The policy was that the Government would look at exports with a potentially military use and refuse permission for "anything that could be used for internal repression or for external aggression", in Mr Straw's words. This has been Labour's policy towards all countries since it marginally tightened up the guidelines on arms exports when it came to power in 1997, and since 1998 a common policy has been adopted by all the members of the European Union.

There does not seem to be much wriggle room there. It does not matter whether the occupation of the West Bank is defined as an internal matter for the Israeli state or a hostile action against a putative Palestinian state. Both Britain and the EU have made it clear that they are against it. Nor should it make any difference that the equipment is initially going to a third country when its ultimate destination is well known.

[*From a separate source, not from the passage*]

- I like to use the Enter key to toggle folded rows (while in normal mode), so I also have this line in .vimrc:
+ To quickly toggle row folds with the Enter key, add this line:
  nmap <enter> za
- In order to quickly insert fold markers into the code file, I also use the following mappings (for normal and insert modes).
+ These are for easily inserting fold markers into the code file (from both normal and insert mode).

But the "certainty" of three months ago is now going to be modified. Mr Straw will set out new guidance on arms sales this week. So what has changed? According to a Downing Street spokeswoman, the new guidelines are needed "to take account of the new reality of multinational assembly lines for major defence contracts". We knew the global arms industries were dynamic and fast-changing, but this is a little too fast-moving for comfort. It looks too much like an adaptation of the words of an ethical foreign policy whenever they threaten to get in the way of British economic interests.

Usually, British governments have taken the right moral ground in their policy towards Israel. They support its right of self-defence and have no qualms about supplying arms for that purpose. But even Margaret Thatcher's government imposed a total arms embargo in 1982, as part of a European response to the invasion of Lebanon. That embargo was lifted in 1994, to be replaced by a version of the "case by case" policy we have now.

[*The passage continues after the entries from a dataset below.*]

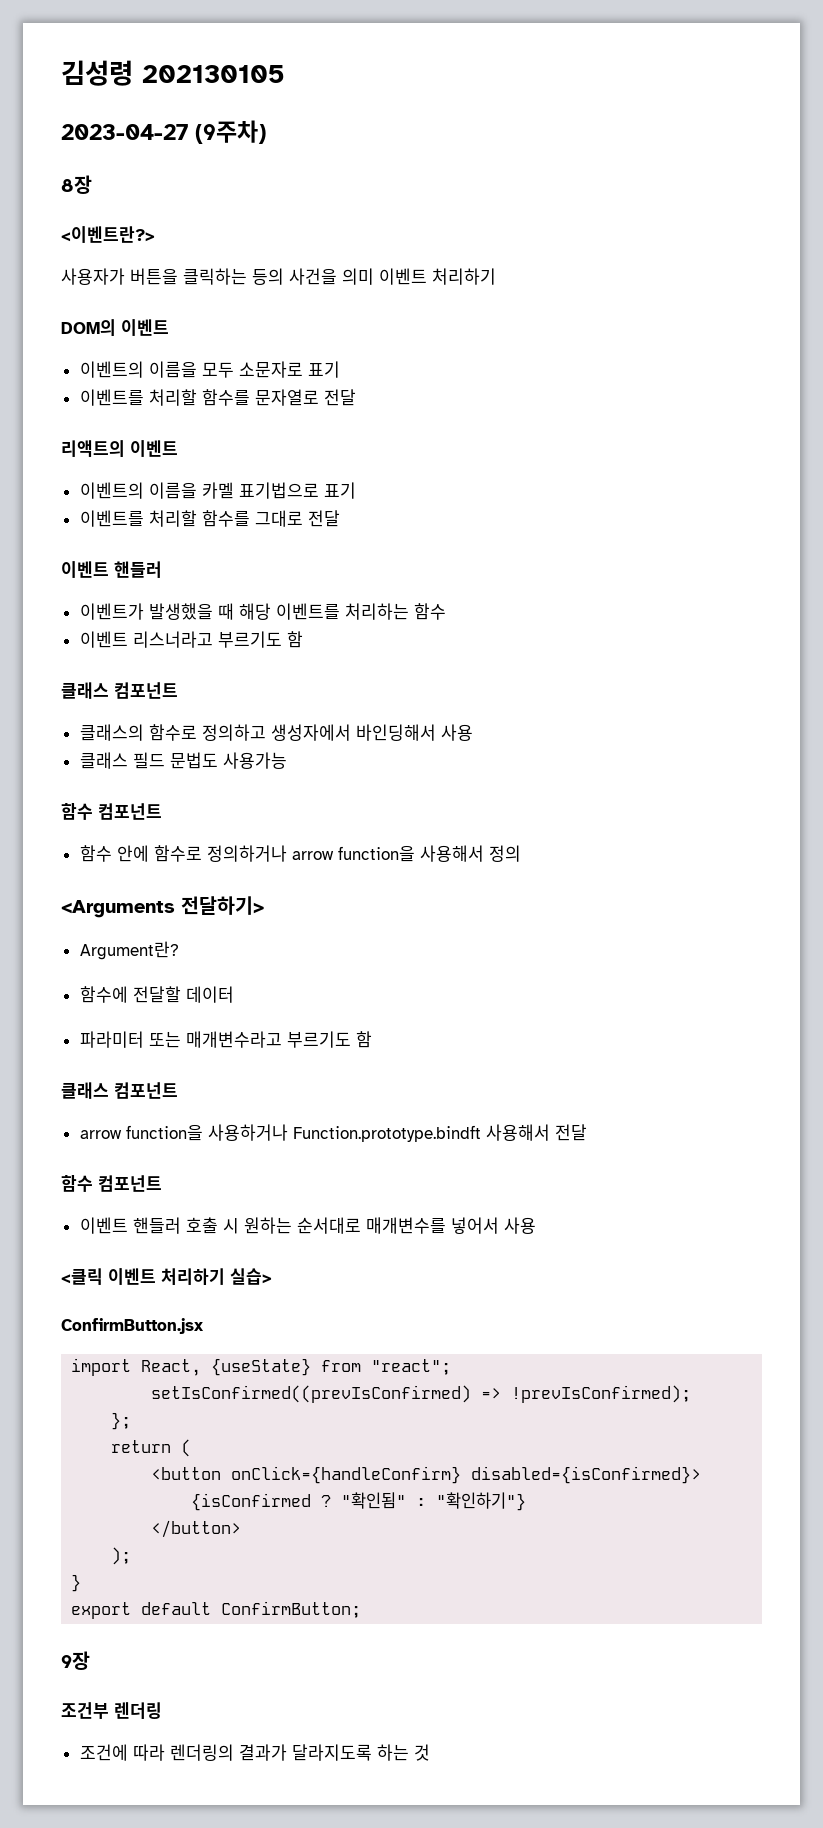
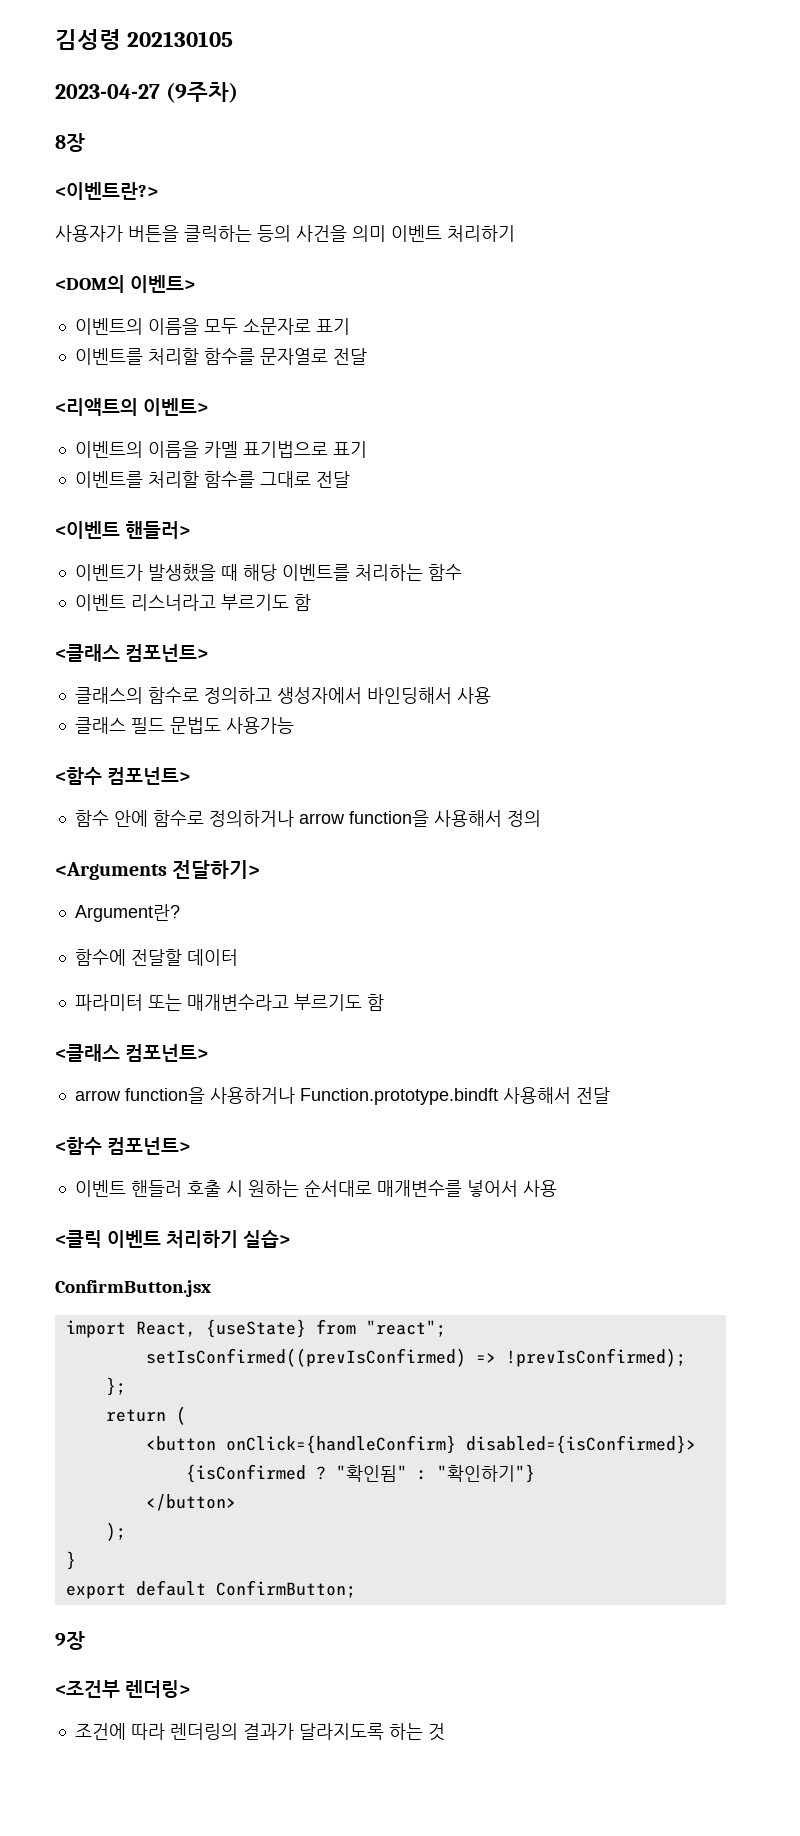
- DOM의 이벤트
+ <DOM의 이벤트>
- 리액트의 이벤트
+ <리액트의 이벤트>
  이벤트를 처리할 함수를 그대로 전달
- 이벤트 핸들러
+ <이벤트 핸들러>
  이벤트 리스너라고 부르기도 함
- 클래스 컴포넌트
+ <클래스 컴포넌트>
  클래스 필드 문법도 사용가능
- 함수 컴포넌트
+ <함수 컴포넌트>
  파라미터 또는 매개변수라고 부르기도 함
- 클래스 컴포넌트
+ <클래스 컴포넌트>
  arrow function을 사용하거나 Function.prototype.bindft 사용해서 전달
- 함수 컴포넌트
+ <함수 컴포넌트>
- 조건부 렌더링
+ <조건부 렌더링>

It might be argued that nothing the British government does or fails to do makes much difference, because the value of UK military exports to Israel is so small. So far, the only British contribution to the crushing of the Palestinian rebellion, with its inevitable civilian casualties, has been some 30-year-old Centurion tank chassis which were rebuilt as personnel carriers.

However, we do not urge on Mr Straw the idea of a complete embargo simply for the sake of a gesture. Certainly a full embargo would be largely symbolic, but symbolism and moral pressure are important tools of diplomacy. In order to be effective, though, moral condemnation must be sharpened by clarity.

Britain, and the EU, should condemn Israeli policy in the West Bank and should make that condemnation as emphatic as possible. Unless we are prepared to suffer some loss in our defence industries for the sake of it, our moral outrage is useless.